As far as children goes…yeah…I have an entire post on my blog asking “why do we have children, is it the thing to do.” Spoiler: Cute and cuddly should not be the reason, especially knowing that they do cut into savings and income producing ability.

Again, thank you for this incredible write-up.

Oh, Plan D: Find a Sugga Daddy who allows you to move in with him while he pays all the bills and allows you to continue working on building your online business. ;-)
Romeo recently posted..The Creation and Disappearance of Paper Money-As Explained to a 5 Year Old.My Profile


Hannah July 11, 2012 at 2:34 PM

I like simple math so I did a super basic estimate of how much I should have saved.

I’m 28 next year.
I want to retire by age 62.
That means I have about 34 more working years.

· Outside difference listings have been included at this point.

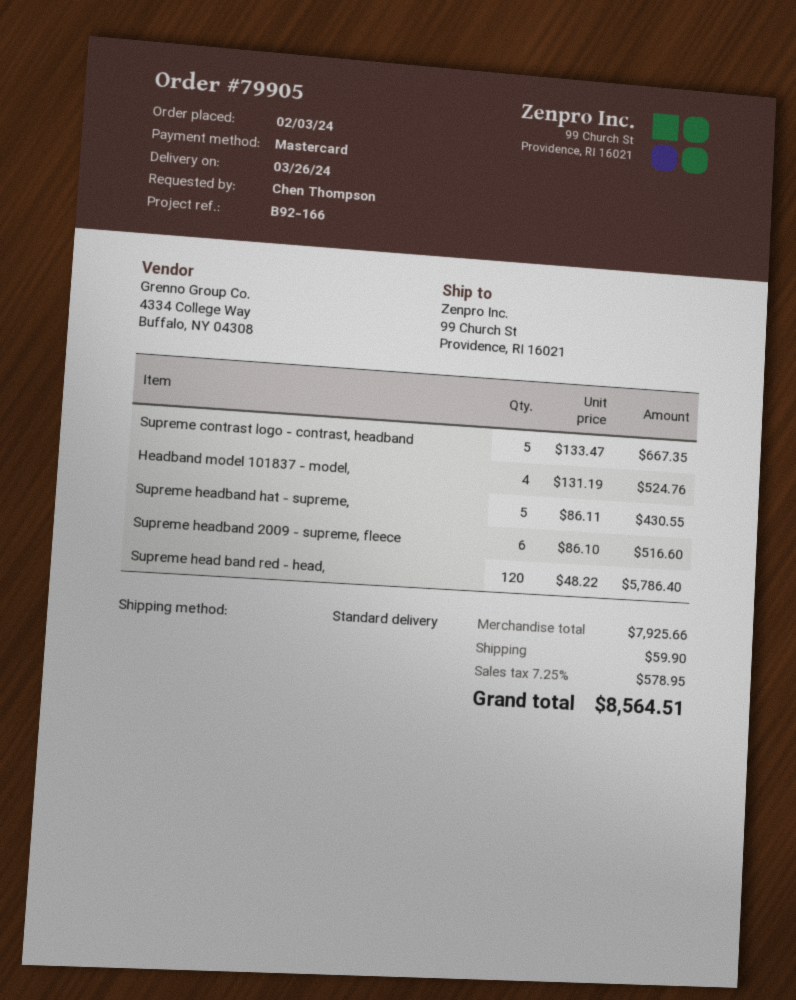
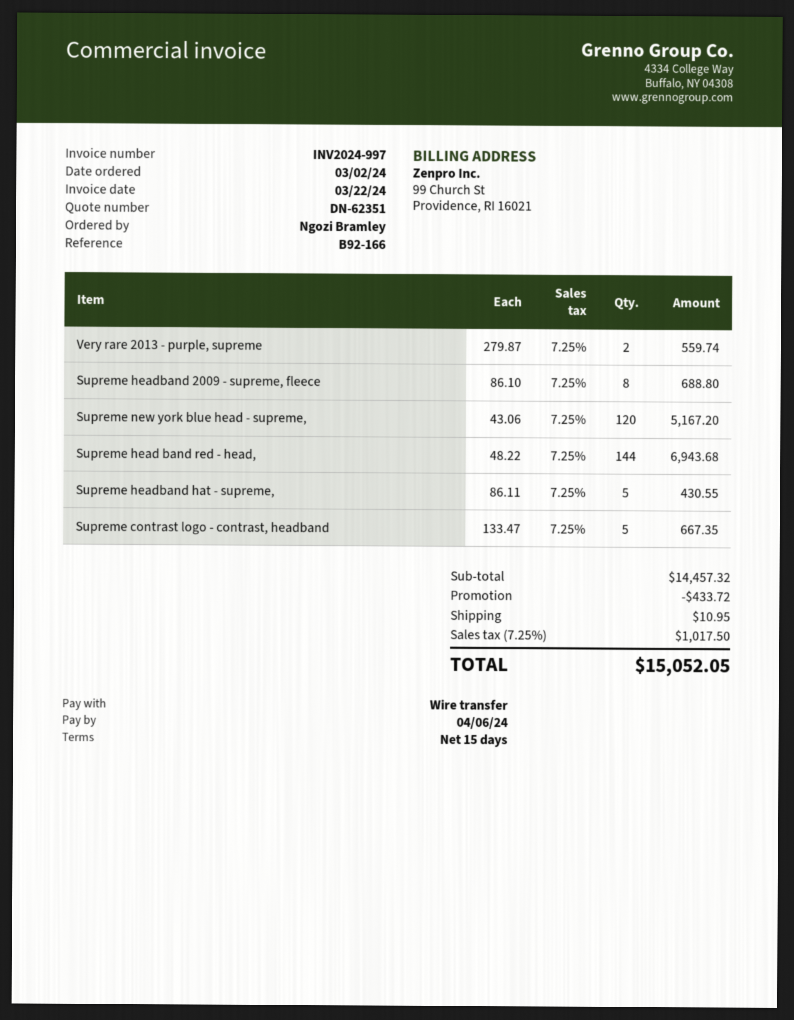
order date: 2024-02-03 -> 2024-03-02
ordered by: Chen Thompson -> Ngozi Bramley
payment method: Mastercard -> bank transfer
Headband model 101837 - model,: 4 x 131.19 = 524.76 -> none
Supreme headband 2009 - supreme, fleece: 6 x 86.10 = 516.60 -> 8 x 86.10 = 688.80
Supreme head band red - head,: 120 x 48.22 = 5786.40 -> 144 x 48.22 = 6943.68
Very rare 2013 - purple, supreme: none -> 2 x 279.87 = 559.74
Supreme new york blue head - supreme,: none -> 120 x 43.06 = 5167.20
subtotal: 7925.66 -> 14457.32
discount: none -> 433.72
shipping: 59.90 -> 10.95
tax: 7.25% = 578.95 -> 7.25% = 1017.50
total: 8564.51 -> 15052.05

If I have a life expectancy of say 85 (geez do I want to live that long), that means I’ll have to save money to support 23 years of retirement.

I can comfortably live on $50k a year in retirement. So sometime between now and when I turn 62, I need to have $1,150,000 saved somewhere.

I’ll get back to you guys in 34 years and let you know where I’m at :P


Bluffguy October 15, 2012 at 5:26 PM

Get back to us in 56 years and let us know if you still feel the same way about living to 85 !


Aloysa July 11, 2012 at 2:55 PM

Aaaahhh retirement… Well, if I am correct, we can live on 40K a year, retire at age 62 and we will need about 2M. The problem is that I am not even sure we can do it. :) Loved your calculations and assumption. I used pretty much something like this to estimate our number.